As of the close of trading on Friday (4/4), the US stock market (as represented by Vanguard Total Stock Market ETF) was down 8.14% in the last 5 days and down 14.1% year-to-date.

The Stock Market Doesn’t Care About Your Politics

Because this recent decline was kicked off by the new Trump tariffs and responding actions by other countries, many people are responding in ways that are informed by their political views. (You can see it happening in real time at the Bogleheads forum, for instance. And if it’s happening there — a place that’s known for being nonpolitical and populated with buy-and-hold investors — you can bet lots of other people are making similar changes.)

But the stock market didn’t suddenly become predictable, just because you either really like or really don’t like the tariffs. That is, fundamentally, not how this whole stock market thing works.

The stock market responds to available information. And it does so pretty darned quickly. Do you know something that the market collectively does not know? Do you somehow know whether Trump will keep these tariffs as-is, raise them, or lower them (and by how much and when)? And do you know how other world leaders will respond? Frankly I doubt even Trump’s chief of staff knows the answer to those questions. And if you don’t know those answers, you shouldn’t be making stock market predictions based on the tariffs.

Check Your Risk Tolerance

Now, when things are scary, is the time to evaluate your risk tolerance.

If you’re losing sleep or feeling ill over what is, so far, a decline of less than 15%, the blunt truth is that your asset allocation was way too risky for you.

Just in my own investment history, we’ve seen two declines of roughly 50% (2000-2002 and 2007-2009). You have to be prepared for that sort of experience, with respect to any money that you have allocated to the stock market.

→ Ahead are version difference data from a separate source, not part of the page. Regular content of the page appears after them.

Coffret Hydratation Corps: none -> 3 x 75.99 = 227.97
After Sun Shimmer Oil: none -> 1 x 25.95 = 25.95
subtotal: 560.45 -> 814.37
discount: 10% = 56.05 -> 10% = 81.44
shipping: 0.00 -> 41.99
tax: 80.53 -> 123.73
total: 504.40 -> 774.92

And if you’re thinking, “this time is different!” yes, you’re right. This time is always different. That’s the key thing to understand.

In early 2020, we saw an extremely quick decline, coupled with a pandemic. That was certainly a new and scary experience.

In 2008-2009, we saw a quick and large decline, coupled with major financial institutions collapsing and a non-trivial possibility of the whole thing becoming system-wide if too many large institutions failed. That was a new and scary experience.

In 2000-2002, we saw a large decline that just kept on going and was coupled with things like major accounting fraud scandals. Could we trust that the market wasn’t just a scam, rigged against the little guy? It was a new and scary experience.

That’s how these things go. A significant market decline doesn’t happen out of thin air. Such declines are generally accompanied by some scary real-world event.

If you’re going to invest in the stock market, you have to be prepared to see large declines from time to time, coupled with something scary going on.

Rebalance (or Not)

In addition to evaluating your risk tolerance, now is a good time to rebalance — if your plan calls for such.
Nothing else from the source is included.